Left ventricular hypertrophy (LVH) is not only highly prevalent in CKD patients but also often inappropriate [1], [6], [7]. Besides, high prevalence of peripheral artery disease (PAD) characterized by abnormal ankle-brachial index (ABI) is frequently noted in patients with CKD [8], [9]. Abnormally low and high ABIs are affected by or linked to various risk factors for LVH, such as arterial stiffness, hypertension, and coexisting atherosclerosis [10], [11]. There may be a close and cause-effect relationship between CKD, PAD and inappropriate LVM. However, there are limited studies to evaluate the association of CKD and PAD with inappropriate LVM. Accordingly, the aim of this study is to assess whether CKD and abnormal ABI has an independent and additive association with inappropriate LVM.


Subjects and Methods
Study Patients and Design

Study subjects were randomly included from a group of patients who arranged for echocardiographic examinations at Kaohsiung Municipal Hsiao-Kang Hospital. Patients with significant aortic or mitral valve disease, atrial fibrillation, or inadequate image visualization were excluded. We did not include all patients consecutively because ABI and blood pressures must be measured within 5 min after the completion of an echocardiographic examination. A total of 1110 patients (mean age 61.3±13.8 years, 646 males/464 females) were included.

Ethics Statement

The study protocol was approved by the institutional review board of the Kaohsiung Medical University Hospital (KMUH-IRB-20120131). Informed consents have been obtained in written form from patients and all clinical investigation was conducted according to the principles expressed in the Declaration of Helsinki. The patients gave consent for the publication of the clinical details.

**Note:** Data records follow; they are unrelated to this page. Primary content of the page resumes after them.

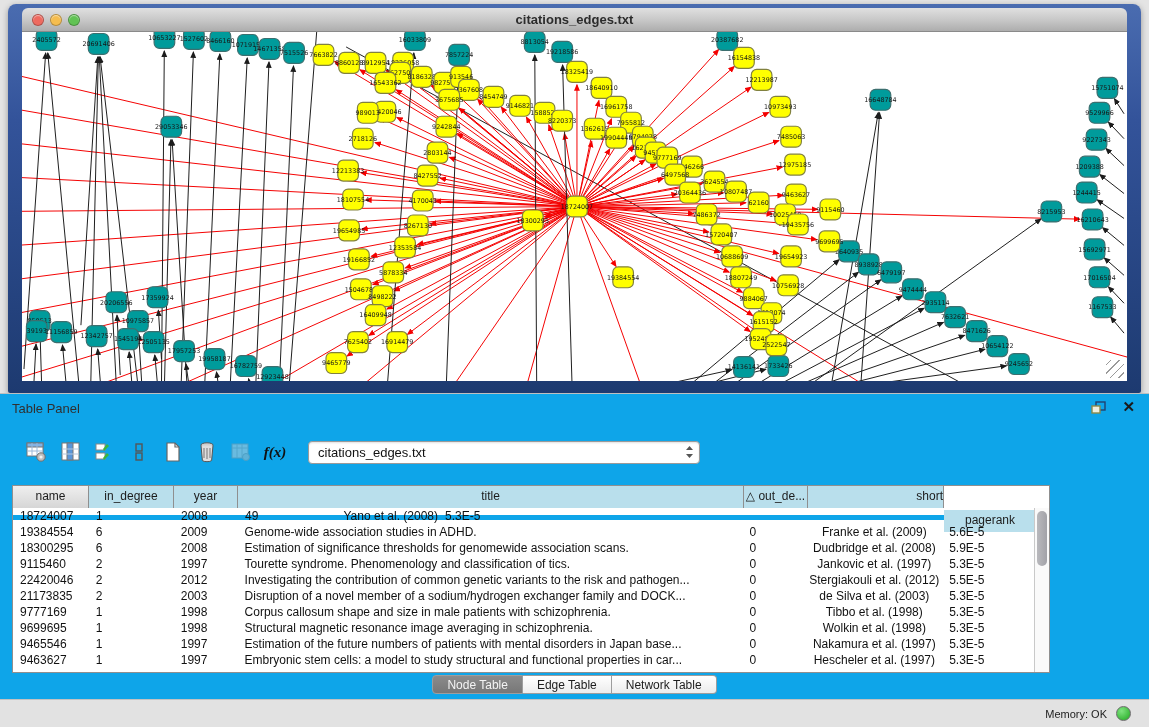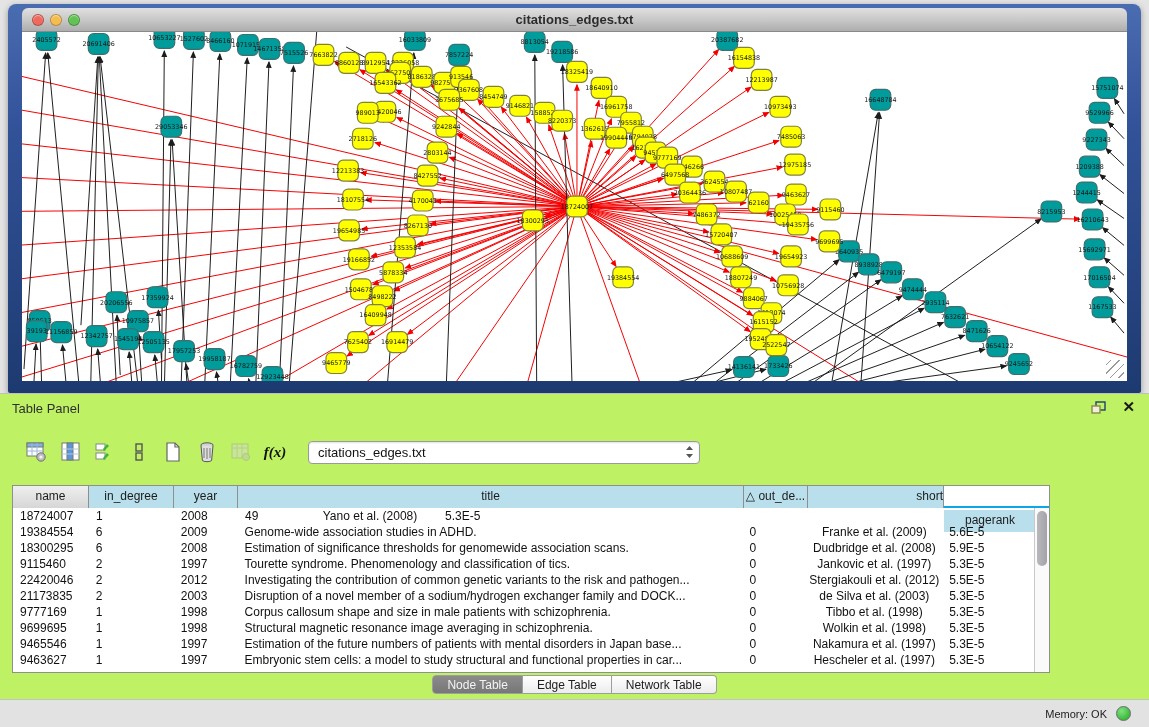"Table Panel" #table-panel { background: #bef264 -> #0ea5e9 }
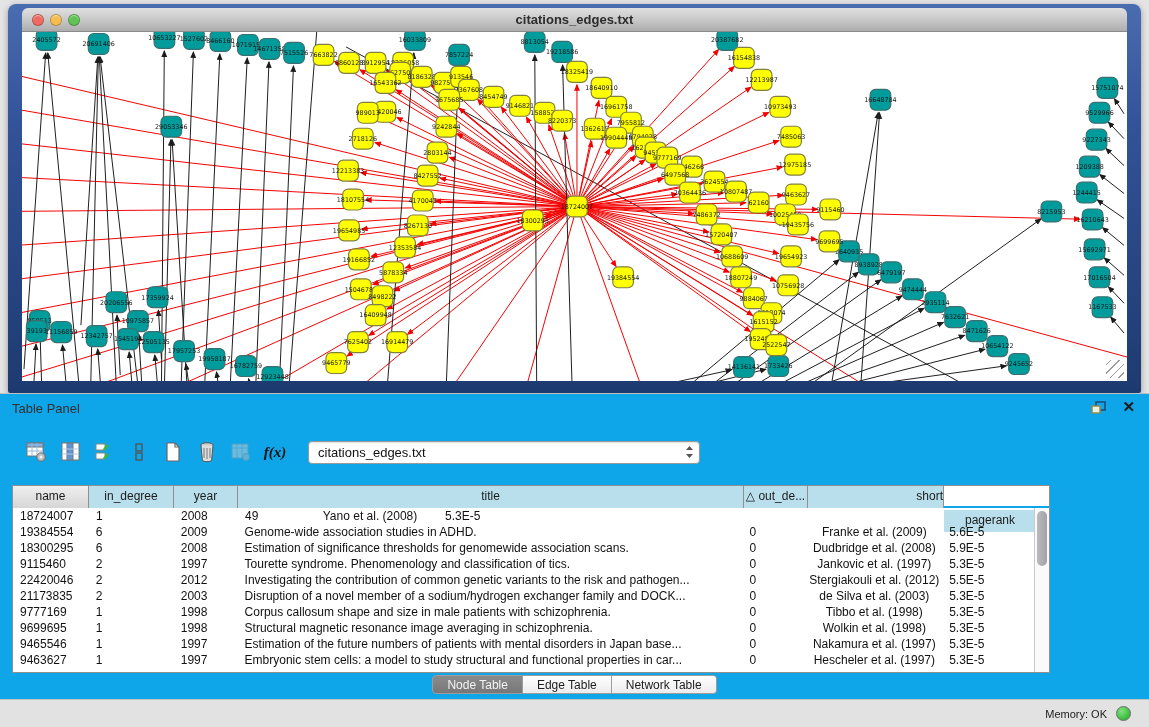"name" #hdr-row { border-bottom: 2px solid #0ea5e9 -> 5px solid #0ea5e9; height: 22px -> 34px }
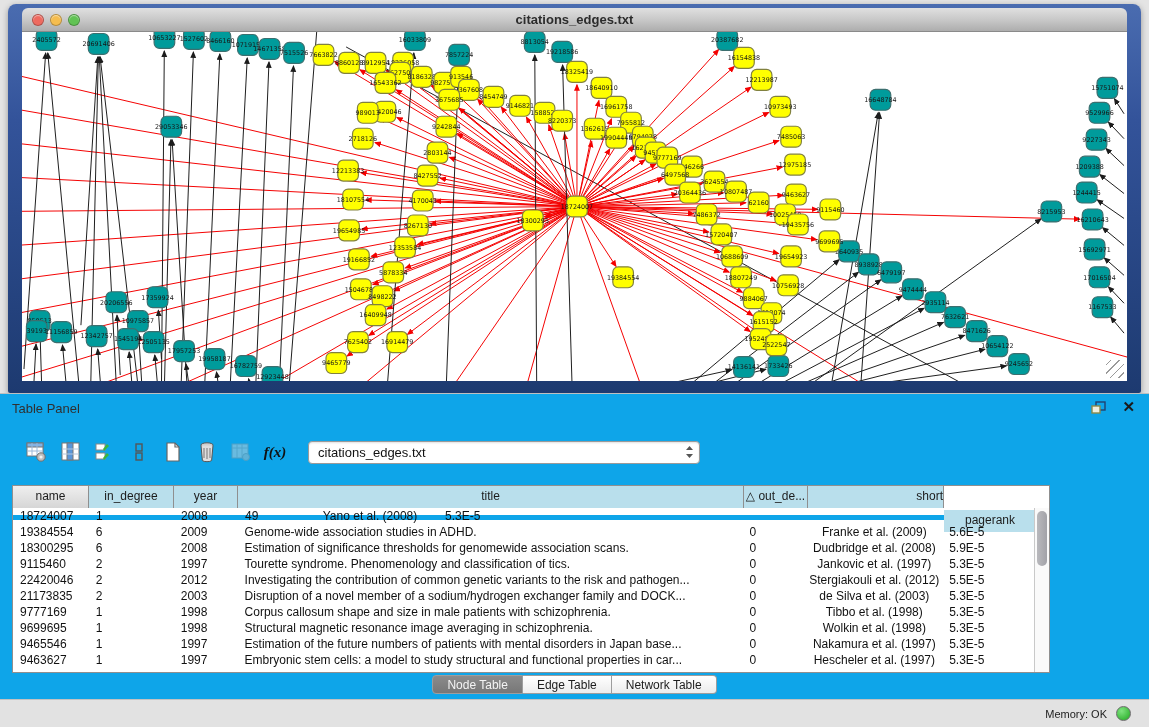"Yano et al. (2008)" div.t-cell { text-align: none -> right }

Evaluation of Cardiac Structure and Function

The echocardiographic examination was performed by one experienced cardiologist with a VIVID 7 (General Electric Medical Systems, Horten, Norway), with the participant respiring quietly in the left decubitus position. The cardiologist was blind to the other data. Two-dimensional and two-dimensionally guided M-mode images were recorded from the standardized views. The echocardiographic measurements included left ventricular internal diameter in diastole (LVIDd), left ventricular posterior wall thickness in diastole (LVPWTd), interventricular septal wall thickness in diastole (IVSTd), E-wave deceleration time, transmitral E wave velocity and transmitral A wave velocity. Left ventricular ejection fraction (LVEF) was measured by the modified Simpson’s method. Left ventricular relative wall thickness (LVRWT) was calculated as the ratio of 2×LVPWTd/LVIDd. Observed LVM was calculated using Devereux-modified method, i.e. LVM = 1.04× [(IVSTd + LVIDd + LVPWTd)3– LVIDd3] –13.6 g [12]. Predicted LVM was estimated using the following equation [2]: predicted LVM = 55.37+6.64×height (m2.7) +0.64×stroke work - 18.07×sex (in which sex was coded as male = 1 and female = 2). Stroke work was estimated as systolic blood pressure times stroke volume product and converted in gram meters by multiplying by 0.0144. Inappropriate LVM was also assessed as the ratio between observed and predicted LVM (observed/predicted LVM). LVM was defined ‘inappropriate’ when observed LVM was more than 28% of the predicted value (i.e. observed/predicted LVM >128%) [1], [2].

Assessment of ABI

The values of ABI were measured by using an ABI-form device (VP1000; Colin Co. Ltd., Komaki, Japan), which automatically and simultaneously measured blood pressures in both arms and ankles using an oscillometric method [13][15]. The ABI was calculated by the ratio of the ankle systolic blood pressure divided by the arm systolic blood pressure. The ABI measurement was done once in each patient. PAD was defined as ABI <0.9 or ≥1.3 in either leg.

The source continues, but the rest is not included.